● PROBLEM DESCRIPTION:
Report all lines below with the word "wxArrayString".

● SOURCE INFORMATION:
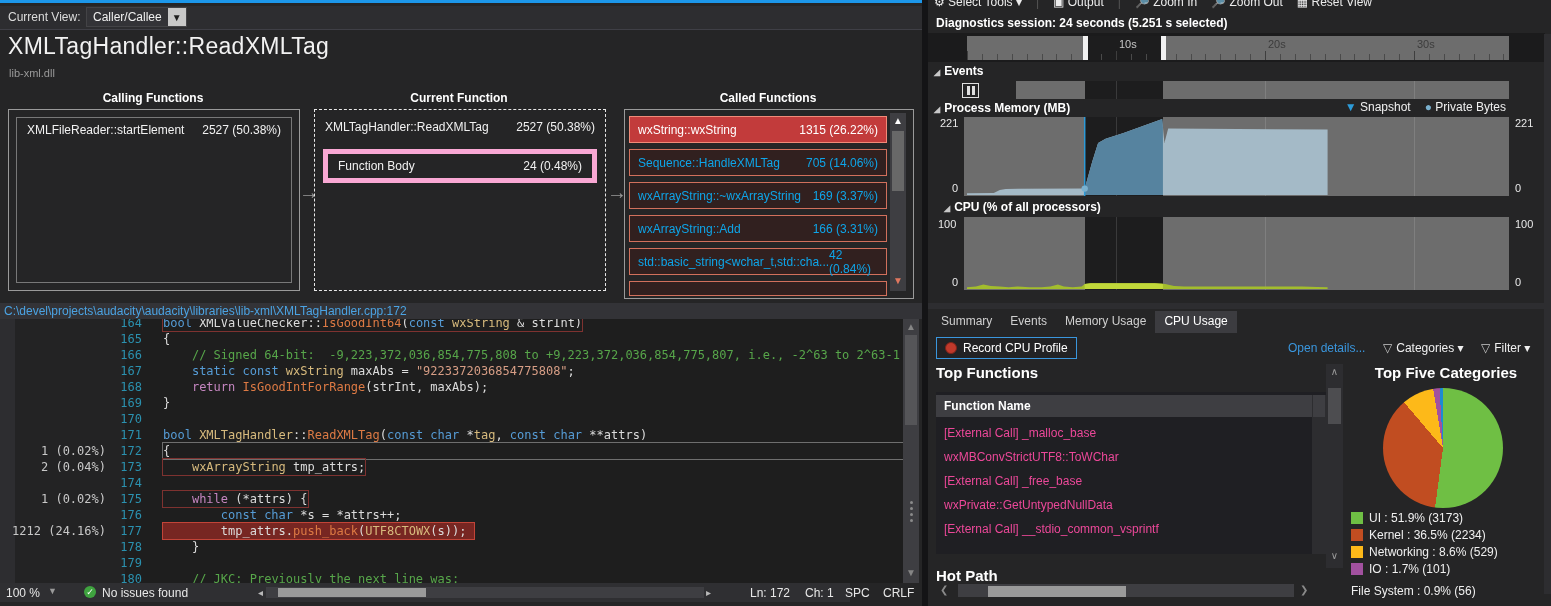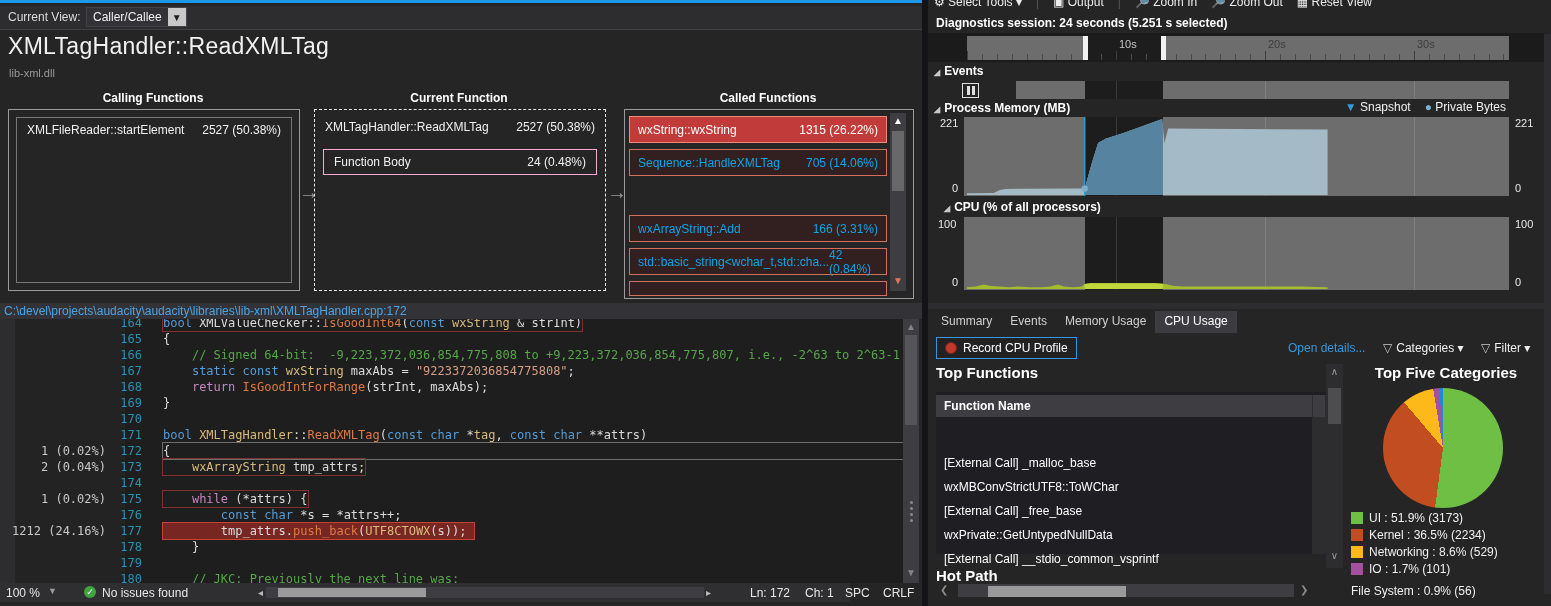--- a/index.html
+++ b/index.html
@@ -16,21 +16,21 @@
   #cv-select .btn{width:18px;height:18px;background:#c8c8c8;color:#1e1e1e;display:flex;align-items:center;justify-content:center;font-size:10px;}
   #fn-title{left:8px;top:30px;font-size:23px;color:#f2f2f2;letter-spacing:.3px;}
   #fn-module{left:9px;top:64px;color:#999;font-size:11px;}
 
   .col-head{top:88px;font-weight:bold;color:#fff;text-align:center;}
   .panel{top:106px;height:180px;background:#252526;}
   #panel-calling{left:8px;width:290px;border:1px solid #9a9a9a;}
   #panel-calling .inner{position:absolute;left:7px;top:7px;right:7px;bottom:7px;border:1px solid #787878;}
   .frow{display:flex;justify-content:space-between;padding:5px 10px;color:#f1f1f1;}
   #panel-current{left:314px;width:290px;border:1px dashed #e8e8e8;}
-  #panel-current .r2{position:absolute;left:8px;right:8px;top:39px;border:1px solid #f9a8d4;}
+  #panel-current .r2{position:absolute;left:8px;right:8px;top:39px;border:5px solid #f9a8d4;}
   #panel-called{left:624px;width:288px;height:188px;top:106px;border:1px solid #9a9a9a;}
   .crow{position:absolute;left:4px;width:258px;height:27px;background:#31201f;border:1px solid #d1705c;
         display:flex;justify-content:space-between;align-items:center;padding:0 8px;box-sizing:border-box;color:#0ea5e9;}
   .crow.sel{background:#c23b3b;border-color:#f08a78;color:#fff;}
   .arrow-g{top:178px;color:#9a9a9a;font-size:20px;font-weight:bold;}
   
   #cf-sb{left:890px;top:110px;width:16px;height:178px;background:#3e3e42;}
   #cf-sb .th{position:absolute;left:2px;top:18px;width:12px;height:60px;background:#686868;}
   .chev{position:absolute;left:0;width:16px;text-align:center;font-size:10px;color:#d8d8d8;}
 
@@ -104,21 +104,21 @@
   #open-details{left:360px;top:341px;color:#3a96dd;}
   .funnel{display:inline-block;margin-right:4px;color:#c8c8c8;}
   #cat-btn{left:455px;top:341px;color:#f0f0f0;}
   #filter-btn{left:553px;top:341px;color:#f0f0f0;}
 
   #tf-title{left:8px;top:364px;font-size:15px;font-weight:bold;color:#fff;}
   #tf-table{left:8px;top:392px;width:390px;height:162px;background:#1f1f23;}
   #tf-header{position:absolute;left:0;top:3px;width:376px;height:22px;background:#3e3e42;color:#fff;font-weight:bold;line-height:22px;padding-left:8px;box-sizing:border-box;}
   #tf-vsb{position:absolute;right:0;top:3px;width:14px;height:159px;background:#2d2d30;}
   #tf-vsb .th{position:absolute;left:1px;top:0;width:12px;height:22px;background:#3e3e42;}
-  .tf-row{position:absolute;left:0;width:376px;height:23px;line-height:23px;padding-left:8px;box-sizing:border-box;color:#ffffff;white-space:nowrap;overflow:hidden;margin-top:30px;}
+  .tf-row{position:absolute;left:0;width:376px;height:23px;line-height:23px;padding-left:8px;box-sizing:border-box;color:#ec4899;white-space:nowrap;overflow:hidden;}
   #hot-path{left:8px;top:567px;font-size:15px;font-weight:bold;color:#fff;height:15px;overflow:hidden;}
   #tf-hsb{left:8px;top:583px;width:380px;height:15px;background:#252526;}
   #tf-hsb .tr{position:absolute;left:22px;top:1px;width:336px;height:13px;background:#3e3e42;}
   #tf-hsb .th{position:absolute;left:30px;top:2px;width:138px;height:11px;background:#9a9a9a;}
 
   #mid-vsb{left:398px;top:364px;width:17px;height:204px;background:#2d2d30;}
   #mid-vsb .th{position:absolute;left:2px;top:24px;width:13px;height:36px;background:#4d4d50;}
   #tfc-title{left:430px;top:364px;width:176px;text-align:center;font-size:15px;font-weight:bold;color:#fff;}
   #pie{left:455px;top:388px;width:120px;height:120px;border-radius:50%;}
   .lg-row{position:absolute;left:423px;height:16px;display:flex;align-items:center;gap:6px;color:#f0f0f0;}
@@ -174,20 +174,24 @@
     <div class="arrow-g abs" style="left:607px;">→</div>
 
     <div id="panel-called" class="abs">
       <div class="crow sel" style="top:6px;">
         <span>wxString::wxString</span>
         <span>1315 (26.22%)</span>
       </div>
       <div class="crow" style="top:39px;">
         <span>Sequence::HandleXMLTag</span>
         <span>705 (14.06%)</span>
+      </div>
+      <div class="crow" style="top:72px;">
+        <span>wxArrayString::~wxArrayString</span>
+        <span>169 (3.37%)</span>
       </div>
       <div class="crow" style="top:105px;">
         <span>wxArrayString::Add</span>
         <span>166 (3.31%)</span>
       </div>
       <div class="crow" style="top:138px;">
         <span>std::basic_string&lt;wchar_t,std::cha...</span>
         <span>42 (0.84%)</span>
       </div>
       <div class="crow" style="top:171px;height:15px;"></div>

● ANSWER TO THE PROBLEM:
+        <span>wxArrayString::~wxArrayString</span>
         <span>wxArrayString::Add</span>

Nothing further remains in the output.